=== Records contained in a dataset ===
===

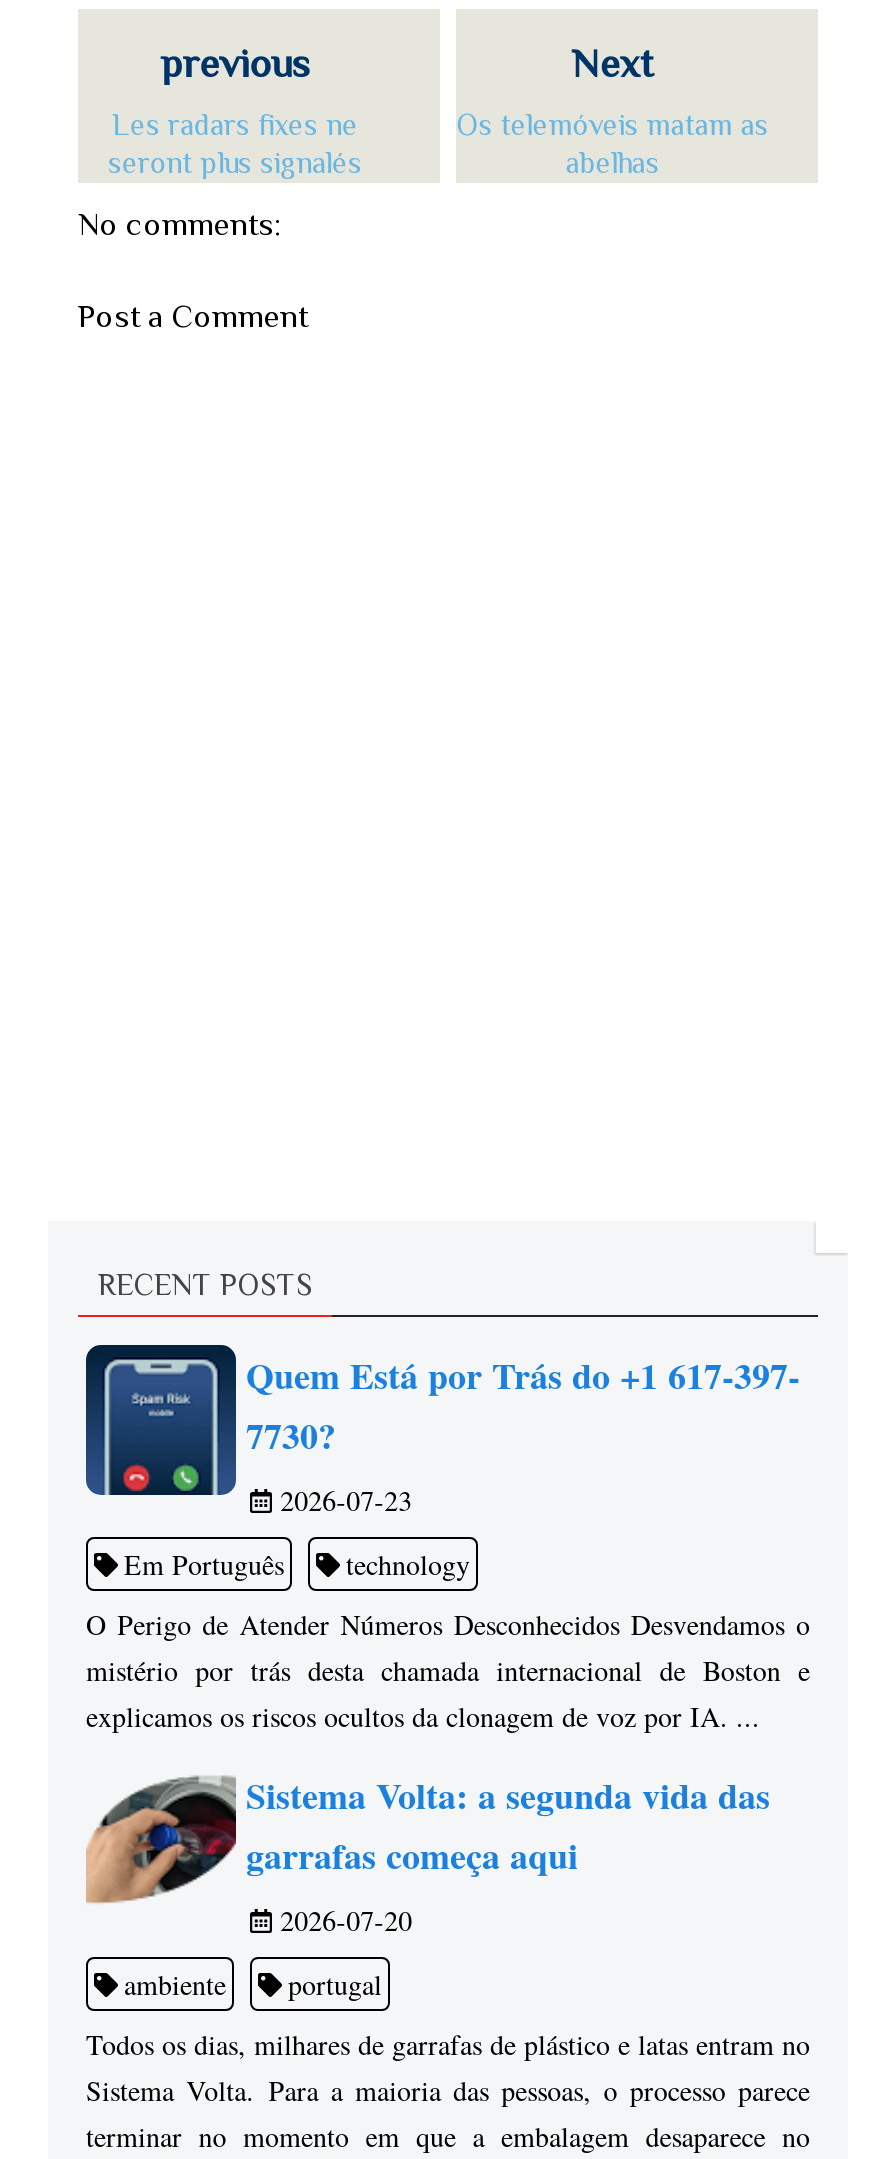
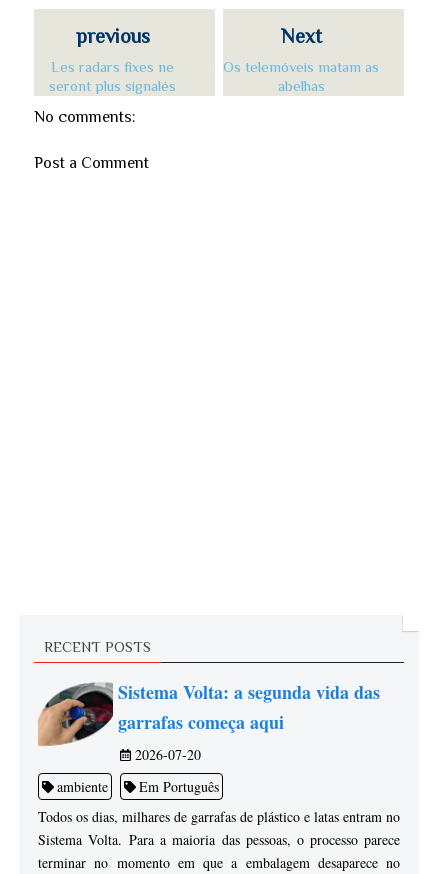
[84,1343,810,1735] [image] | Quem Está por Trás do +1 617-397- | 7730? | 2026-07-23 | Em Português | technology | O Perigo de Atender Números Desconhecidos Desvendamos o | mistério por trás desta chamada internacional de Boston e | explicamos os riscos ocultos da clonagem de voz por IA. ... -> none
[288,1965,382,2003] portugal -> [139,777,219,796] Em Português

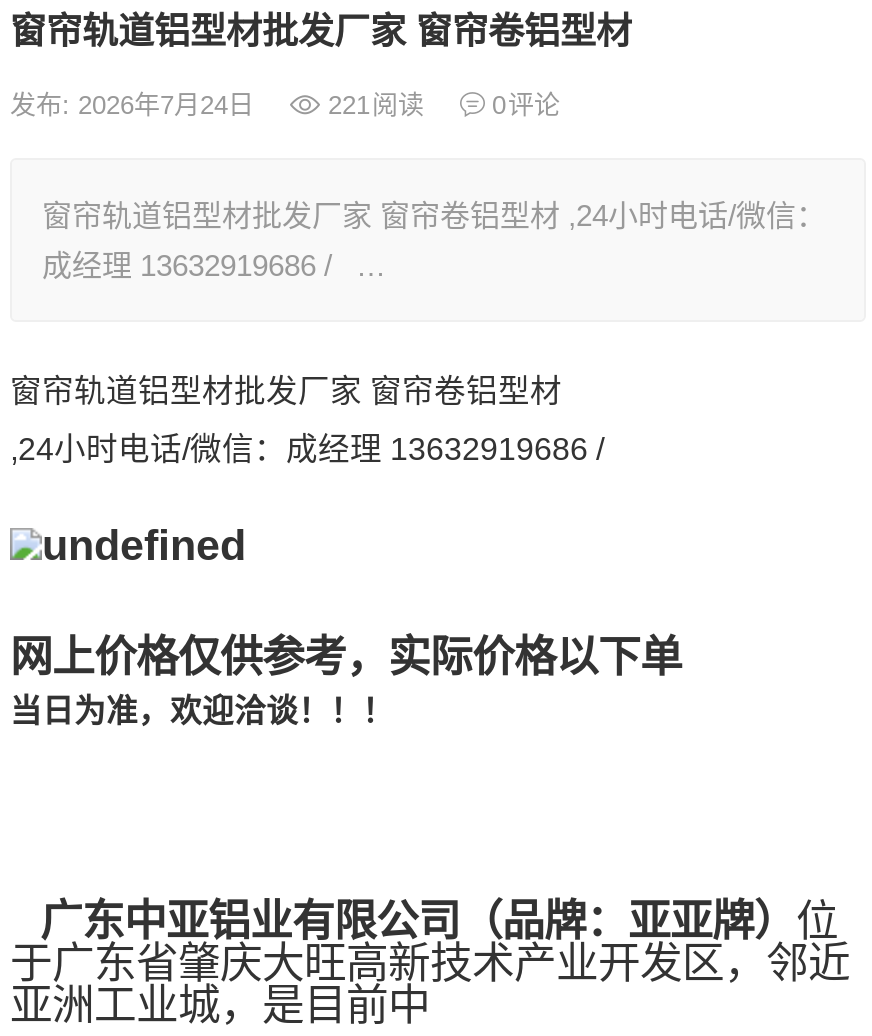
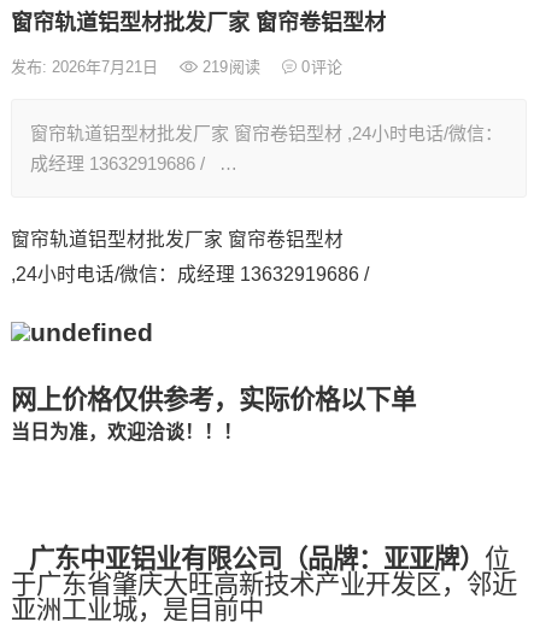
[10,90,262,120] 发布: 2026年7月24日 -> [11,58,163,76] 发布: 2026年7月21日
[320,90,424,120] 221阅读 -> [198,58,260,76] 219阅读

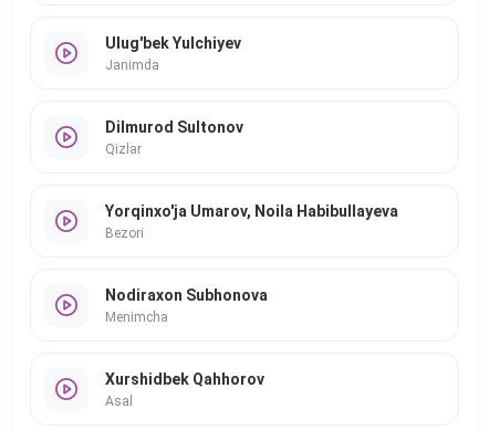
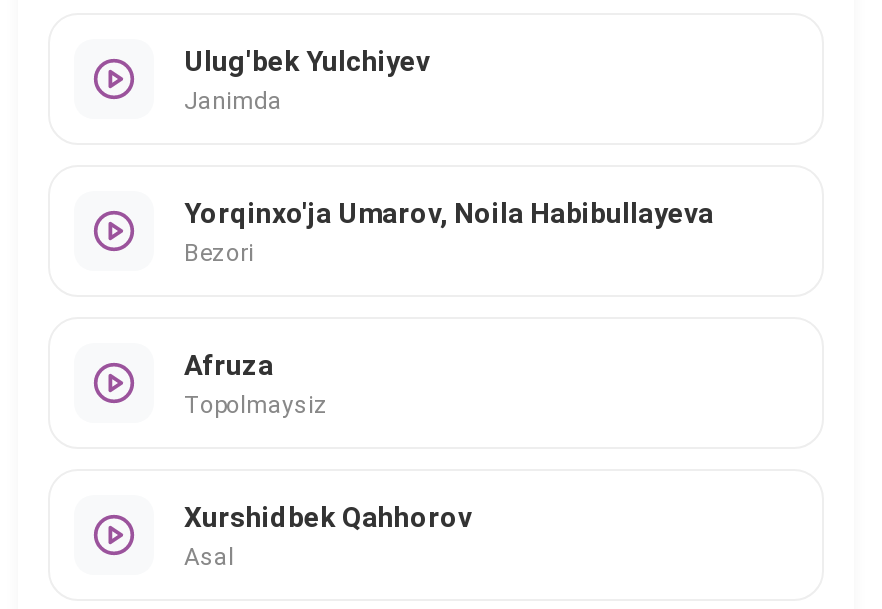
[105,118,243,156] Dilmurod Sultonov | Qizlar -> none
[105,286,268,324] Nodiraxon Subhonova | Menimcha -> [184,348,328,418] Afruza | Topolmaysiz

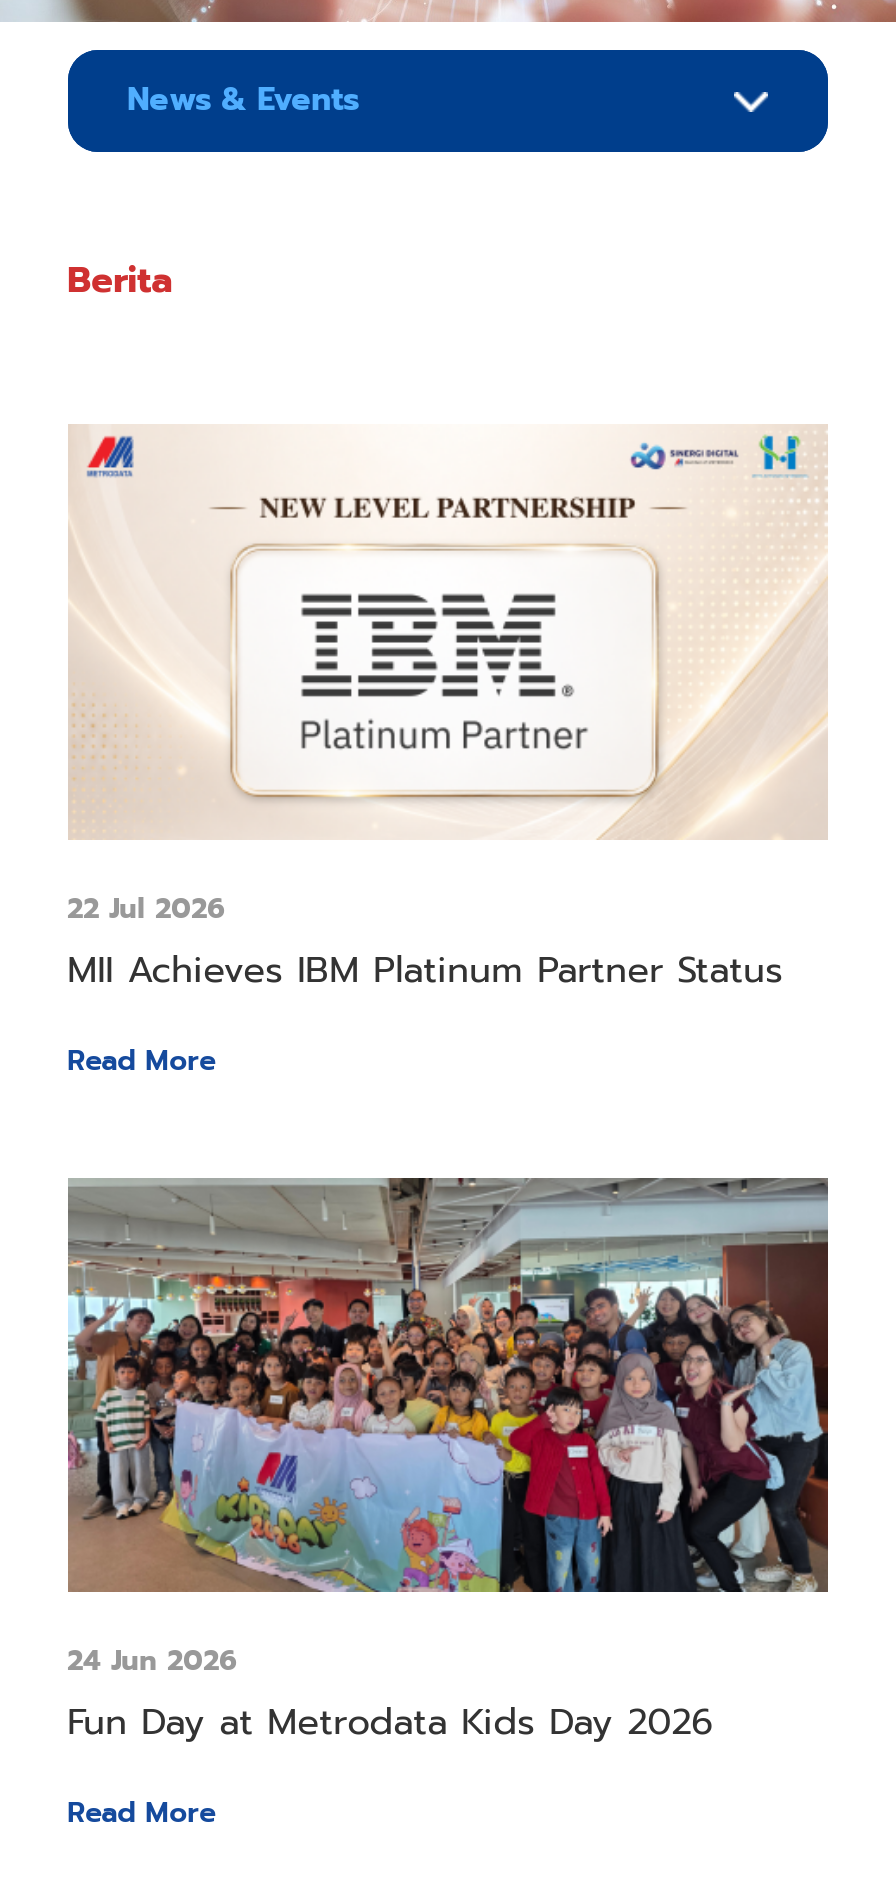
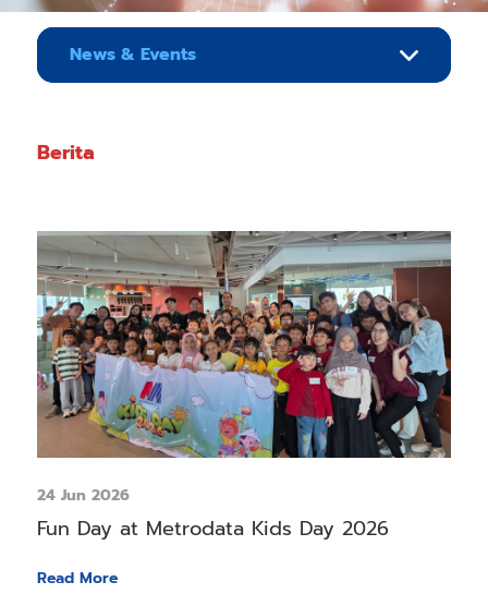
[67,424,828,1081] [image] | 22 Jul 2026 | MII Achieves IBM Platinum Partner Status | Read More -> none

===

=== Problem to work on ===
Output all of the records exactly as they appear above, but not the pictures.

=== Answer area ===
[84,1343,810,1735] [image] | Quem Está por Trás do +1 617-397- | 7730? | 2026-07-23 | Em Português | technology | O Perigo de Atender Números Desconhecidos Desvendamos o | mistério por trás desta chamada internacional de Boston e | explicamos os riscos ocultos da clonagem de voz por IA. ... -> none
[288,1965,382,2003] portugal -> [139,777,219,796] Em Português

[10,90,262,120] 发布: 2026年7月24日 -> [11,58,163,76] 发布: 2026年7月21日
[320,90,424,120] 221阅读 -> [198,58,260,76] 219阅读

[105,118,243,156] Dilmurod Sultonov | Qizlar -> none
[105,286,268,324] Nodiraxon Subhonova | Menimcha -> [184,348,328,418] Afruza | Topolmaysiz

[67,424,828,1081] [image] | 22 Jul 2026 | MII Achieves IBM Platinum Partner Status | Read More -> none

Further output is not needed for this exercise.